I have this data for example:

name score 
anne 1
mark  2
mark 1
test 3
test 3
c 2
c 2
d 10


I want to delete all the rows that i do not need and maintain only the one i need...

so if i want mark and c only.. the data should be

name score
mark 2
mark 1
c 2
c 2



Thanks for all those who will help me figure this one out....


----------



## Nikil (Apr 16, 2007)

Hi..
What exactly you need...You want completely remove row from the sheet or you need a formula that show the resuls at some other place in worksheet.
Are you open for VBA solution?


----------



## Zack Barresse (Jul 25, 2004)

Hello there and welcome to the board!

If you do not want to delete your data then use AutoFilter (found on the Data menu in versions 2003 and prior). However, if you want to actually delete your data, you'll do better with a helper column. Add a header to C1, i.e. "TempHeader". In C2 enter...

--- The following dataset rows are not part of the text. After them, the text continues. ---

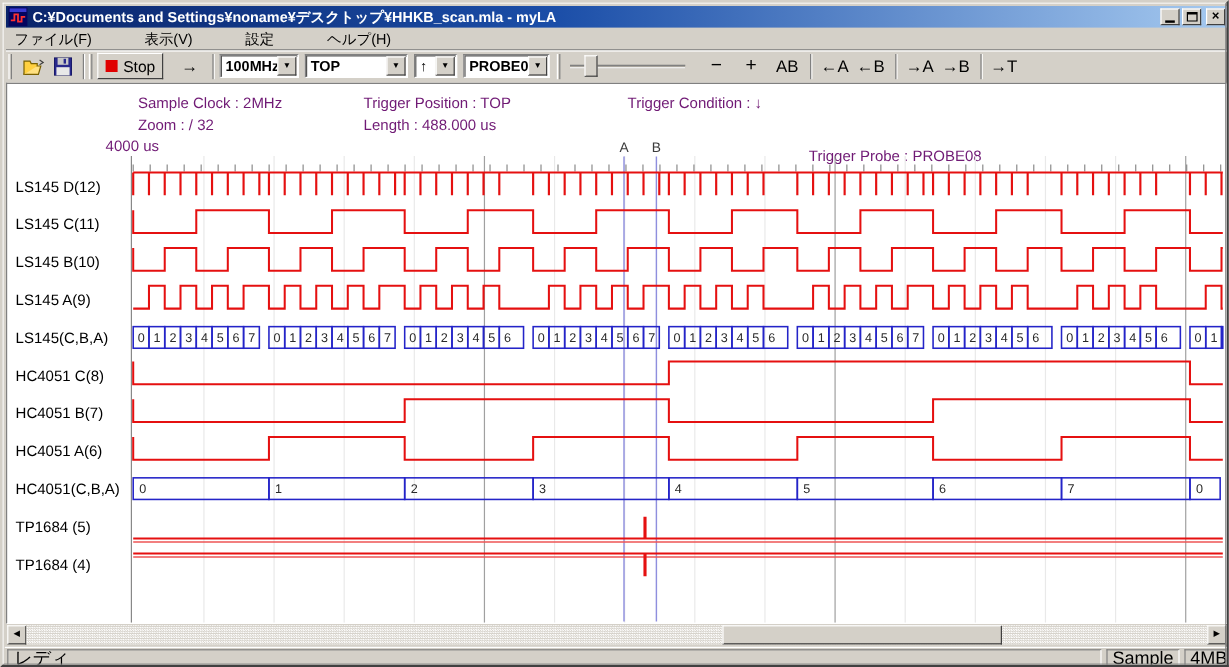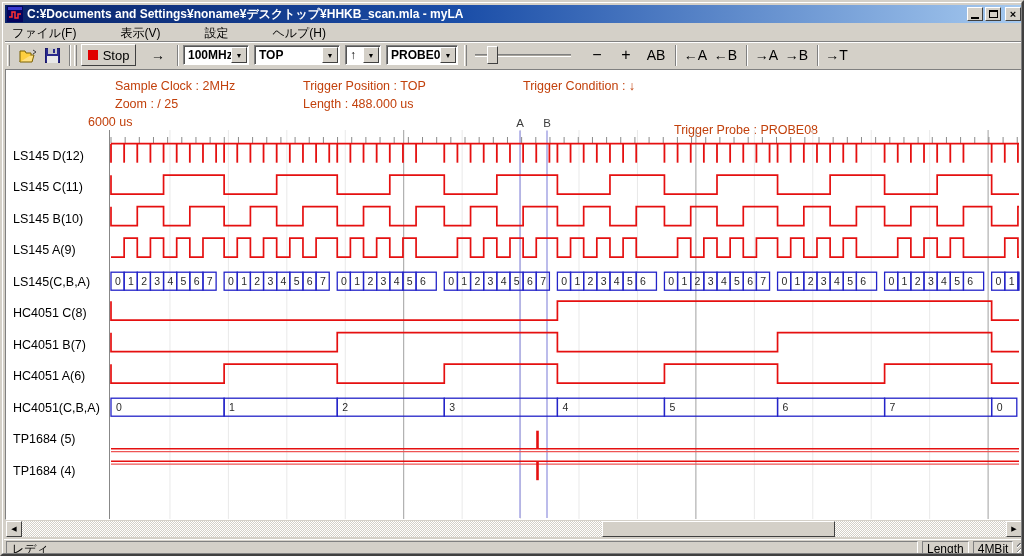"Sample Clock : 2MHz" .info-item { color: #c2410c -> #701a75 }
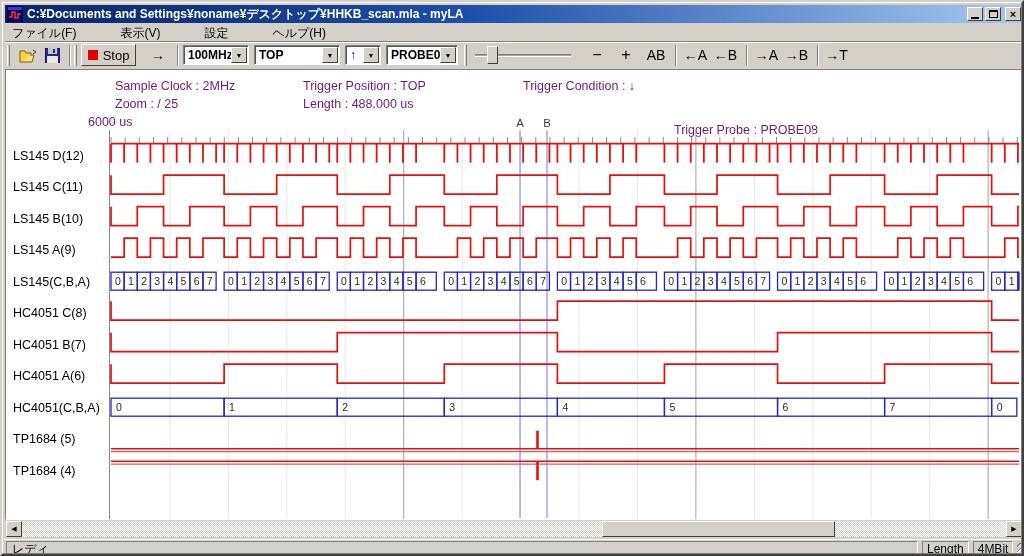"Zoom : / 25" span.info-item { text: 25 -> 32 }
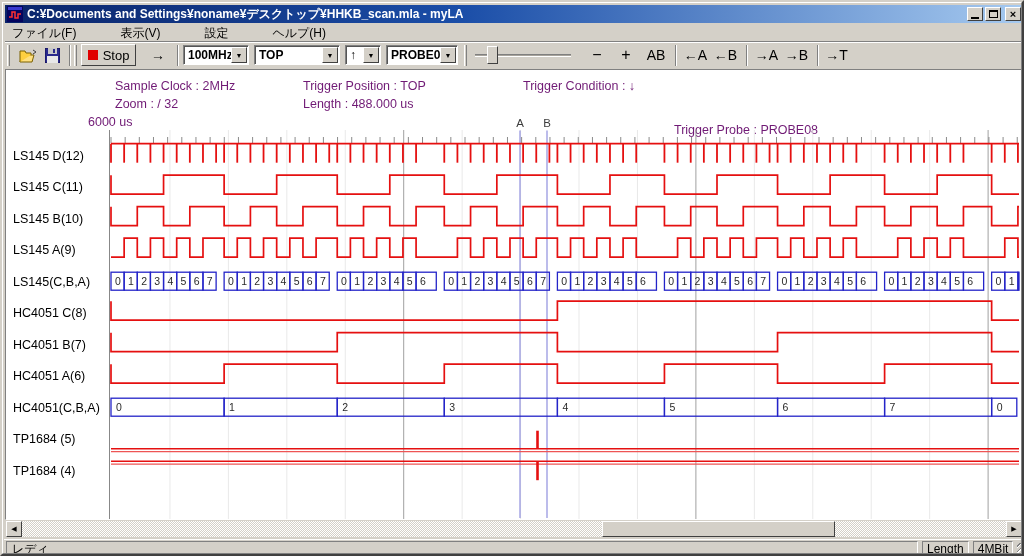"6000 us" span.info-item { text: 6000 -> 4000 }
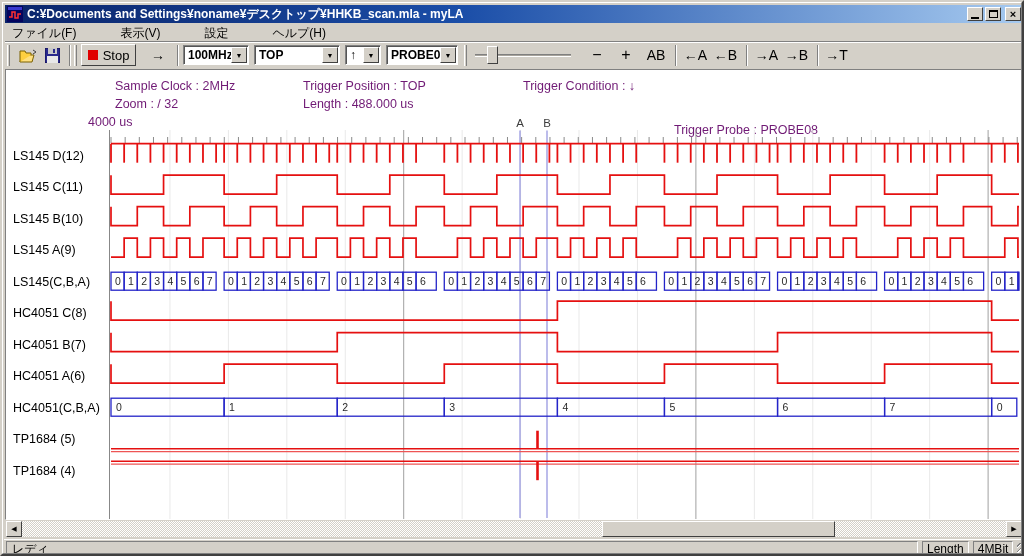"レディ" .statusbar { font-size: 12px -> 15px }
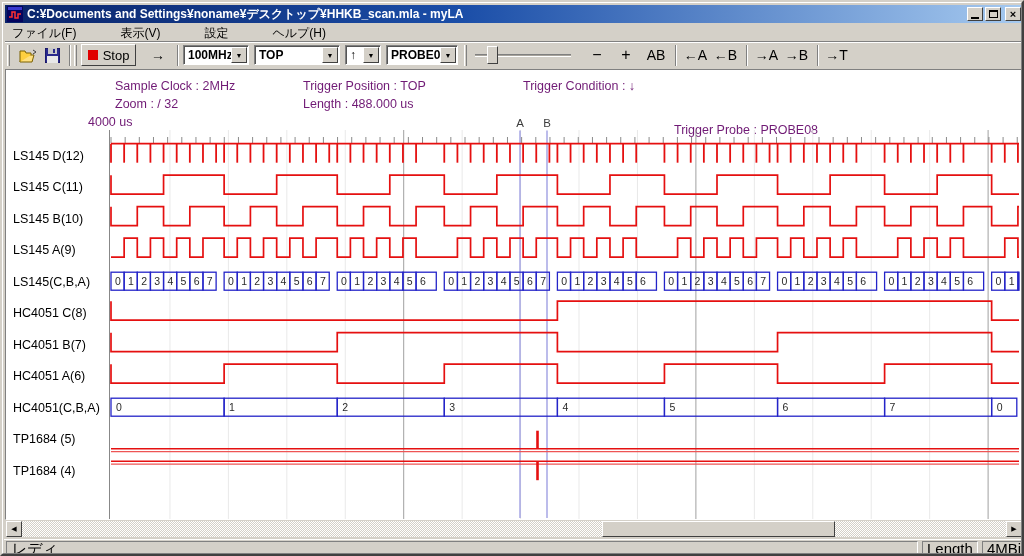"Length" span.st-cell { text: Length -> Sample }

=OR(ISNUMBER(FIND("mark",A2)),ISNUMBER(FIND("c",A2)))

Now, the FIND() function is case sensitive. If you do not want to worry about case sensitivity change the FIND() function for the SEARCH() function, which is basically the same thing but functions regardless of case sensitivity. This means you would match "Mark" and "mark" as the same thing. The formula above senses a difference.

Once you have that formula in, select the cell again (C2), place your cursor over the bottom right corner (you should see the cursor turn into the bold *+* sign) and double-click. The formula will autofill down until it meets a blank in the column directly to the left (column B). Then filter column C for FALSE. When you see that, select all of the FALSE cells, press Shift + Spacebar (selects the entire row of the selected cells), right click any selected row header (the left-most row area, left of column A) and click Delete Row. Then unfilter your data (keyboard shortcut Alt + D, F, F).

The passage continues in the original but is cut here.